→ **The problem**
All entries below are to be returned in full, exactly as they stand.

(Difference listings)
--

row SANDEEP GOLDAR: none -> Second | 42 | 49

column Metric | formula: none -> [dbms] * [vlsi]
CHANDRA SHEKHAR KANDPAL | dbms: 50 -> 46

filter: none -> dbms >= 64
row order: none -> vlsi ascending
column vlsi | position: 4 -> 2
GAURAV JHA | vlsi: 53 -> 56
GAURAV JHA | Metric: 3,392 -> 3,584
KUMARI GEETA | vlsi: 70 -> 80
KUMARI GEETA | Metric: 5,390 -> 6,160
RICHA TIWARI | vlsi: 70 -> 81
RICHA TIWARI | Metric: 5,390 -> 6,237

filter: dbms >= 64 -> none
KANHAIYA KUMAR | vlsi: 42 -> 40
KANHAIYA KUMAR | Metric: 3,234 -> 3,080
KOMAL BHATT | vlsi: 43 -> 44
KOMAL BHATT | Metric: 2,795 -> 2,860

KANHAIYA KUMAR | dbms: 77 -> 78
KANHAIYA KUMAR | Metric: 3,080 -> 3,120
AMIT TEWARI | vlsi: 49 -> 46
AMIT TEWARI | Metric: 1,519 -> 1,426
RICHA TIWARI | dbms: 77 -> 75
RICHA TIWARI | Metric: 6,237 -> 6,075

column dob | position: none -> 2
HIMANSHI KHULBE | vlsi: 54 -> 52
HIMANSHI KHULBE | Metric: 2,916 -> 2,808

--

→ **Exercise result**
row SANDEEP GOLDAR: none -> Second | 42 | 49

column Metric | formula: none -> [dbms] * [vlsi]
CHANDRA SHEKHAR KANDPAL | dbms: 50 -> 46

filter: none -> dbms >= 64
row order: none -> vlsi ascending
column vlsi | position: 4 -> 2
GAURAV JHA | vlsi: 53 -> 56
GAURAV JHA | Metric: 3,392 -> 3,584
KUMARI GEETA | vlsi: 70 -> 80
KUMARI GEETA | Metric: 5,390 -> 6,160
RICHA TIWARI | vlsi: 70 -> 81
RICHA TIWARI | Metric: 5,390 -> 6,237

filter: dbms >= 64 -> none
KANHAIYA KUMAR | vlsi: 42 -> 40
KANHAIYA KUMAR | Metric: 3,234 -> 3,080
KOMAL BHATT | vlsi: 43 -> 44
KOMAL BHATT | Metric: 2,795 -> 2,860

KANHAIYA KUMAR | dbms: 77 -> 78
KANHAIYA KUMAR | Metric: 3,080 -> 3,120
AMIT TEWARI | vlsi: 49 -> 46
AMIT TEWARI | Metric: 1,519 -> 1,426
RICHA TIWARI | dbms: 77 -> 75
RICHA TIWARI | Metric: 6,237 -> 6,075

column dob | position: none -> 2
HIMANSHI KHULBE | vlsi: 54 -> 52
HIMANSHI KHULBE | Metric: 2,916 -> 2,808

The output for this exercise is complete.